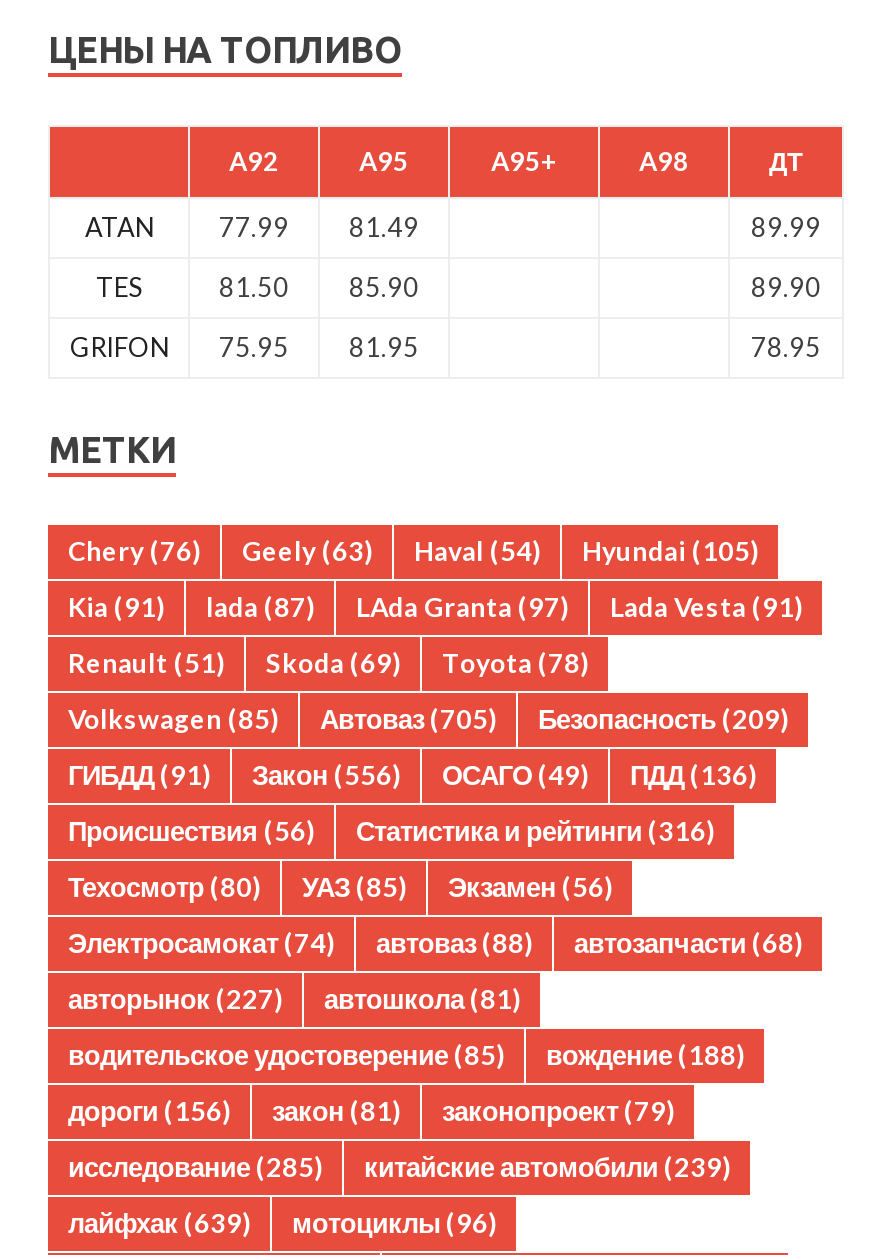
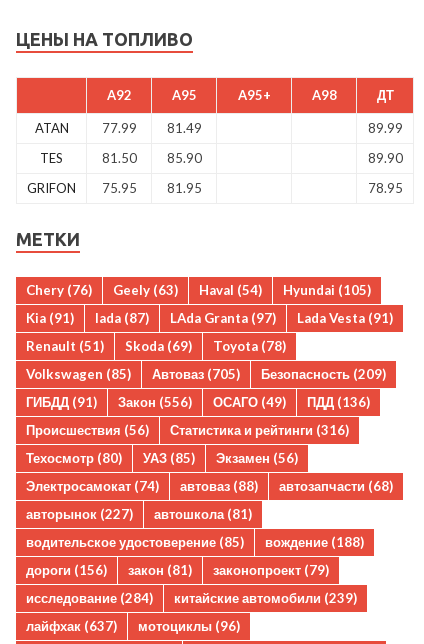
- исследование (285)
+ исследование (284)

- лайфхак (639) мотоциклы (96)
+ лайфхак (637) мотоциклы (96)
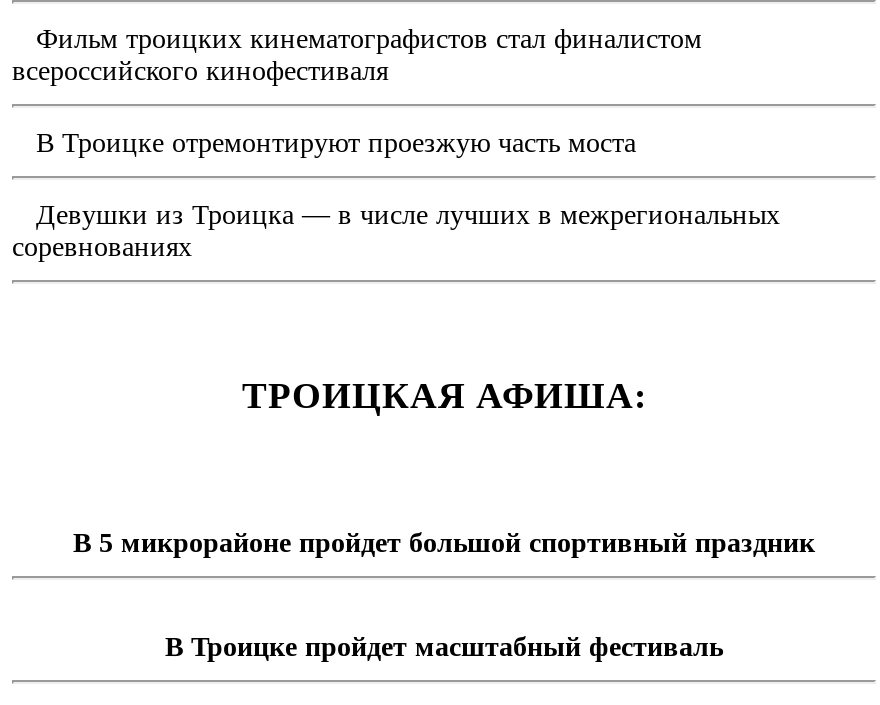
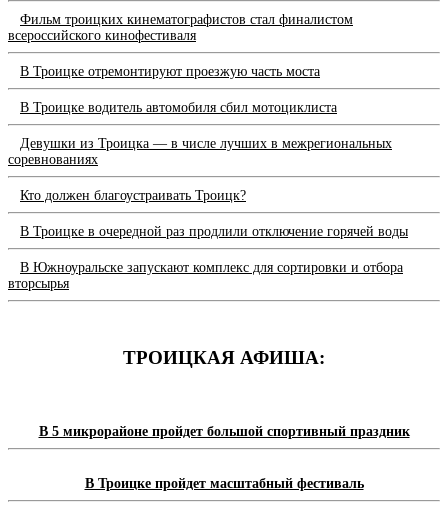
+ В Троицке водитель автомобиля сбил мотоциклиста

+ Кто должен благоустраивать Троицк?
+ В Троицке в очередной раз продлили отключение горячей воды
+ В Южноуральске запускают комплекс для сортировки и отбора
+ вторсырья
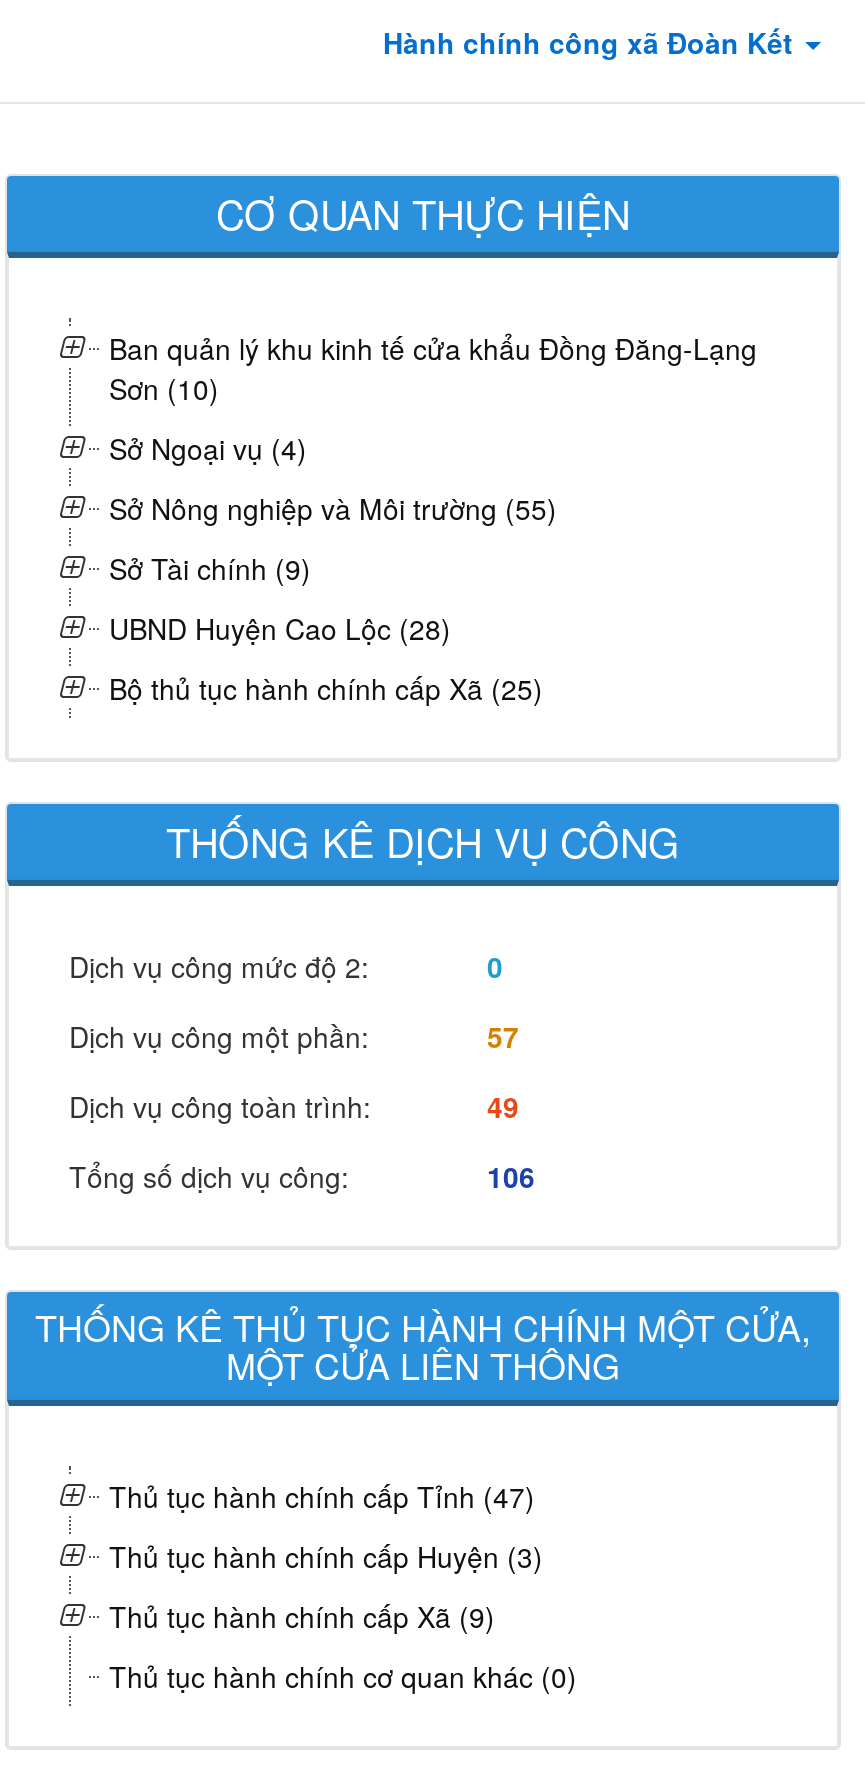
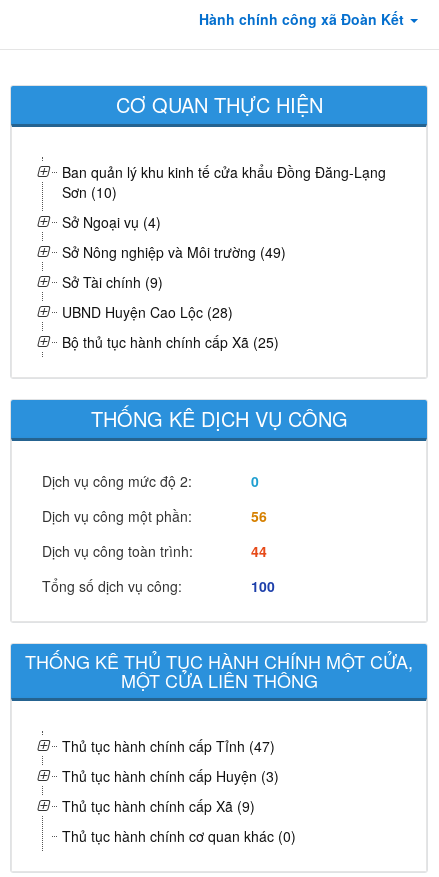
- Sở Nông nghiệp và Môi trường (55)
+ Sở Nông nghiệp và Môi trường (49)

- 57
+ 56

- 49
+ 44

- 106
+ 100
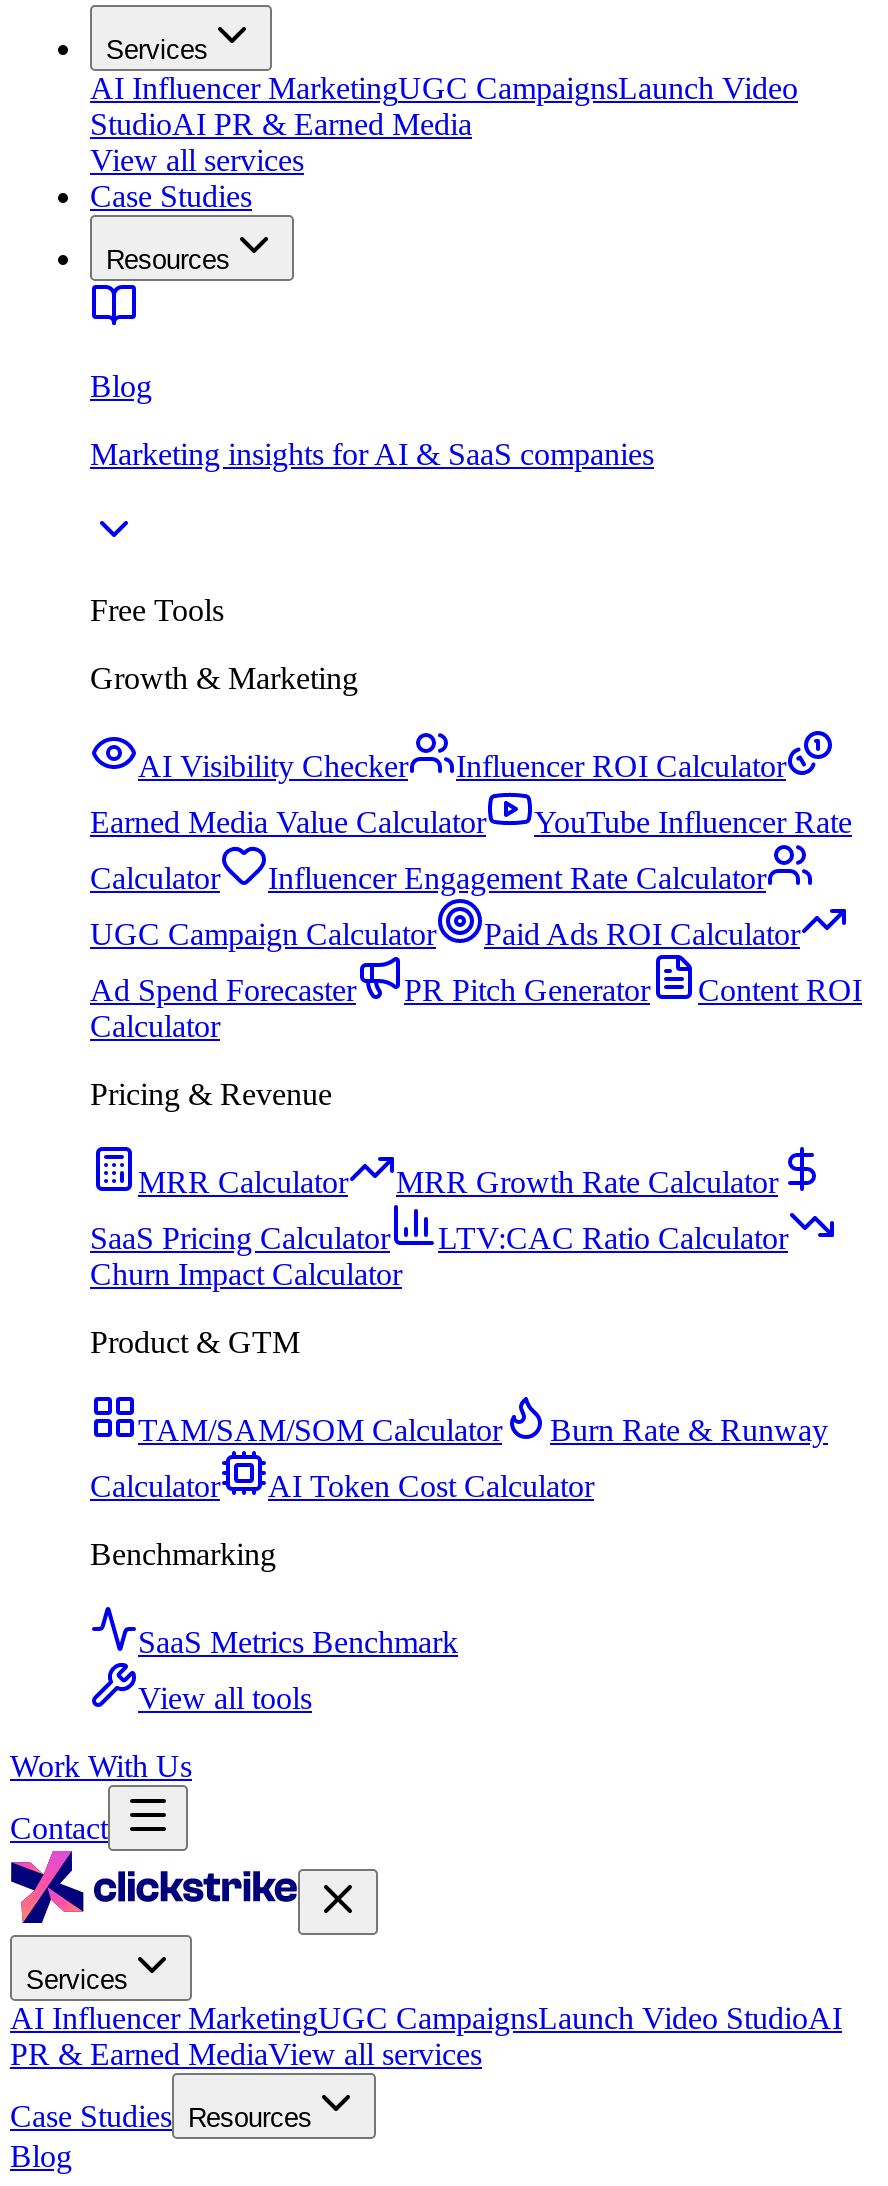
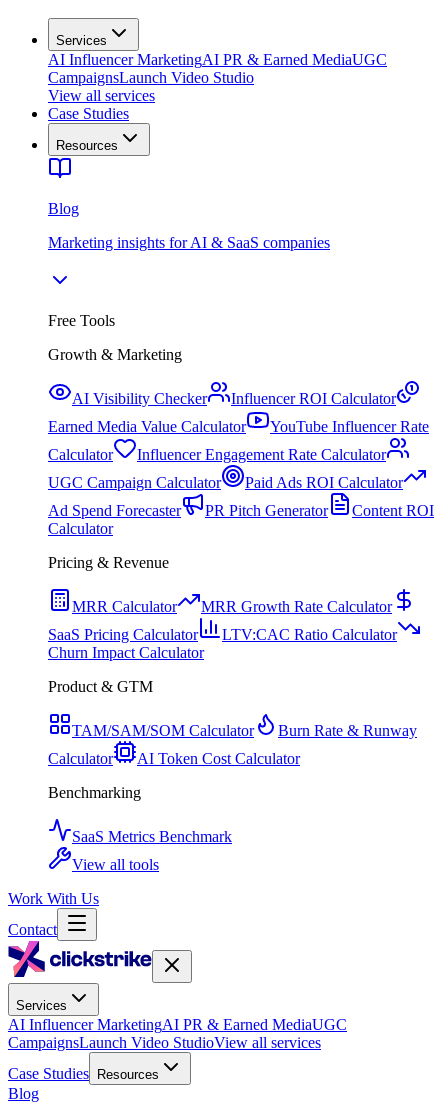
- AI Influencer MarketingUGC CampaignsLaunch Video
- StudioAI PR & Earned Media
+ AI Influencer MarketingAI PR & Earned MediaUGC
+ CampaignsLaunch Video Studio

- AI Influencer MarketingUGC CampaignsLaunch Video StudioAI
+ AI Influencer MarketingAI PR & Earned MediaUGC

- PR & Earned MediaView all services
+ CampaignsLaunch Video StudioView all services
_ _ _
What you will do: Collect every line from the records above that contains the word "исследование".

Exercise output:
- исследование (285)
+ исследование (284)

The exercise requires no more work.